= Beginning of Section =

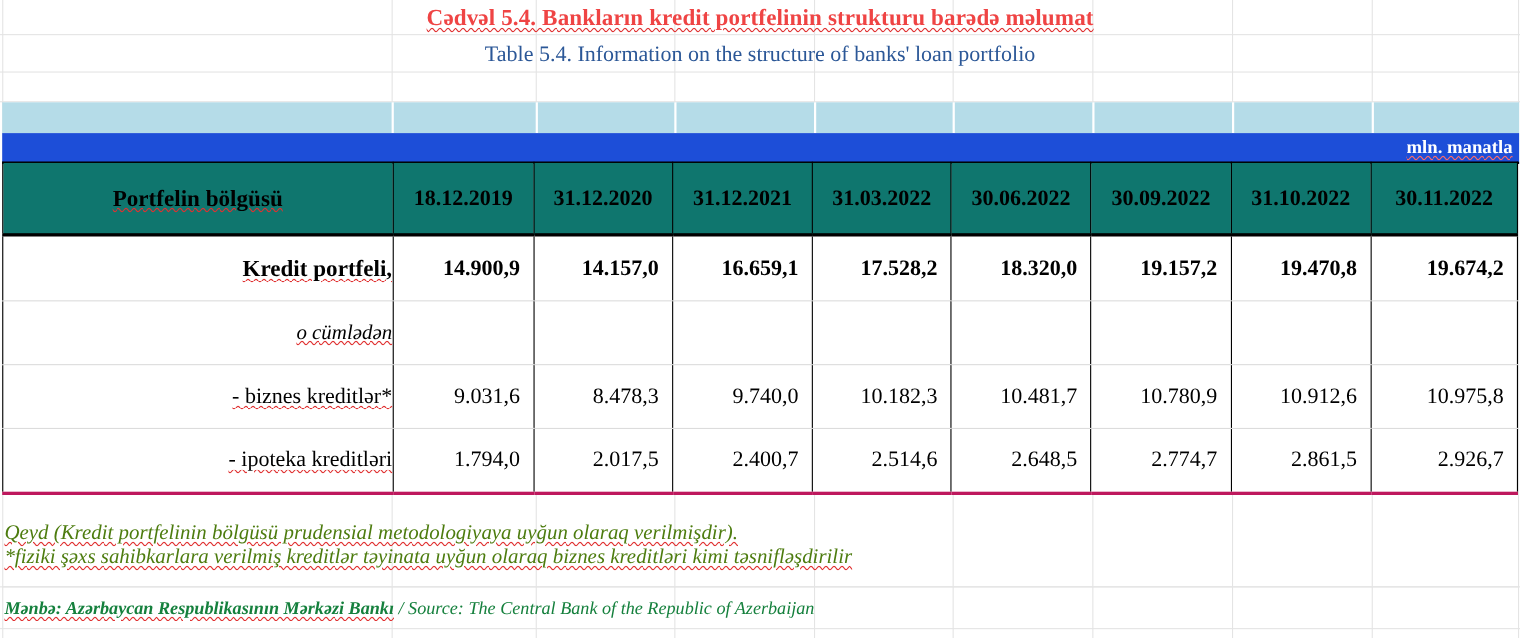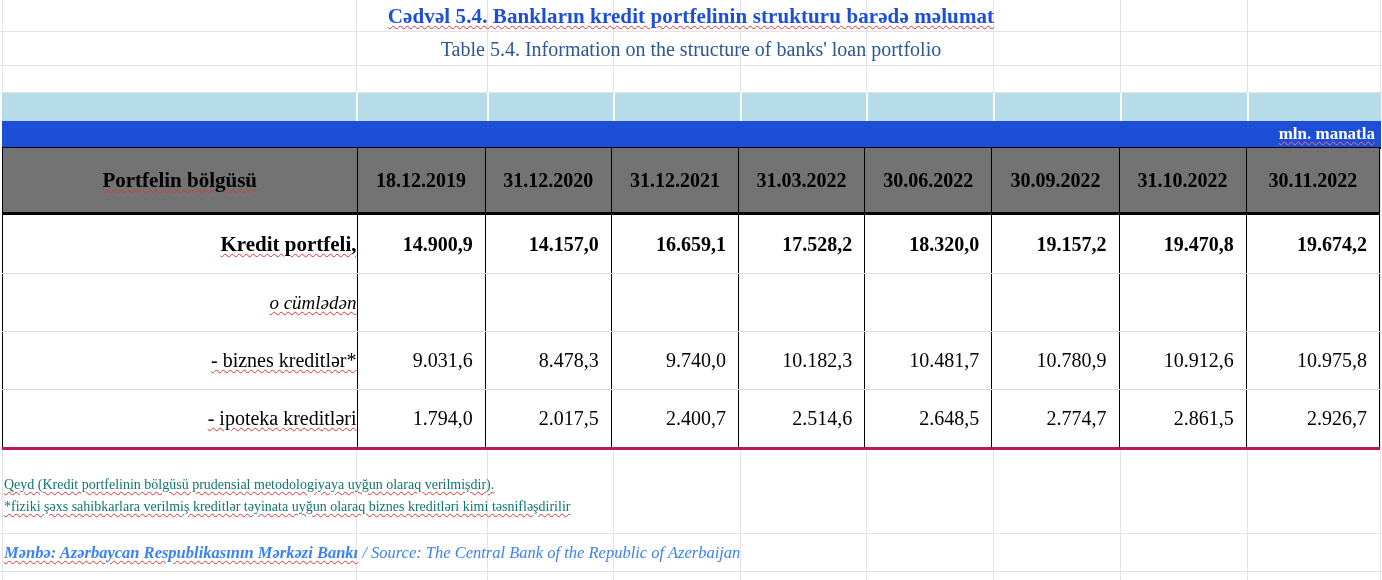--- a/index.html
+++ b/index.html
@@ -46,21 +46,21 @@
   .title-block {
     position: absolute;
     left: 0; top: 0;
     width: 1382px;
   }
   .title-az {
     text-align: center;
     font-weight: bold;
     font-size: 21px;
     line-height: 28px;
-    color: #1d4ed8;
+    color: #ef4444;
     padding-top: 2px;
     letter-spacing: .1px;
   }
   .title-en {
     text-align: center;
     font-weight: normal;
     font-size: 20px;
     line-height: 28px;
     color: #2b5797;
     padding-top: 5px;
@@ -120,21 +120,21 @@
     margin: 0;
     border-left: 1px solid #000000;
     border-right: 1px solid #000000;
     background: #ffffff;
     font-weight: normal;
     vertical-align: middle;
   }
 
   
   tr.hdr td, tr.hdr th {
-    background: #737373;
+    background: #0f766e;
     height: 64px;
     border-top: 1px solid #000000;
     border-bottom: 3px solid #000000;
     text-align: center;
     font-size: 20px;
     font-weight: bold;
   }
   tr.hdr th.lbl {
     font-size: 21px;
   }
@@ -179,36 +179,37 @@
   }
 
   
   .notes {
     position: absolute;
     left: 4px;
     top: 474px;
     width: 860px;
   }
   .note-line {
-    font-size: 14px;
+    font-style: italic;
+    font-size: 19px;
     line-height: 22px;
-    color: #0f766e;
+    color: #4d7c0f;
     white-space: nowrap;
   }
   .note-line.squig { text-decoration-color: #e03030; }
 
   .source {
     position: absolute;
     left: 4px;
     top: 542px;
     width: 1000px;
     font-style: italic;
     font-size: 16.5px;
     line-height: 22px;
-    color: #3b82f6;
+    color: #15803d;
     white-space: nowrap;
   }
   .source b {
     font-weight: bold;
   }
   .source .squig { text-decoration-color: #e03030; }
 
   
   .note-rule {
     position: absolute;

= End of Section =

• **Requirement**: In the material above, show every line where the word "color" turns up.

• **Written solution**:
-    color: #1d4ed8;
+    color: #ef4444;
     color: #2b5797;
-    color: #0f766e;
+    color: #4d7c0f;
   .note-line.squig { text-decoration-color: #e03030; }
-    color: #3b82f6;
+    color: #15803d;
   .source .squig { text-decoration-color: #e03030; }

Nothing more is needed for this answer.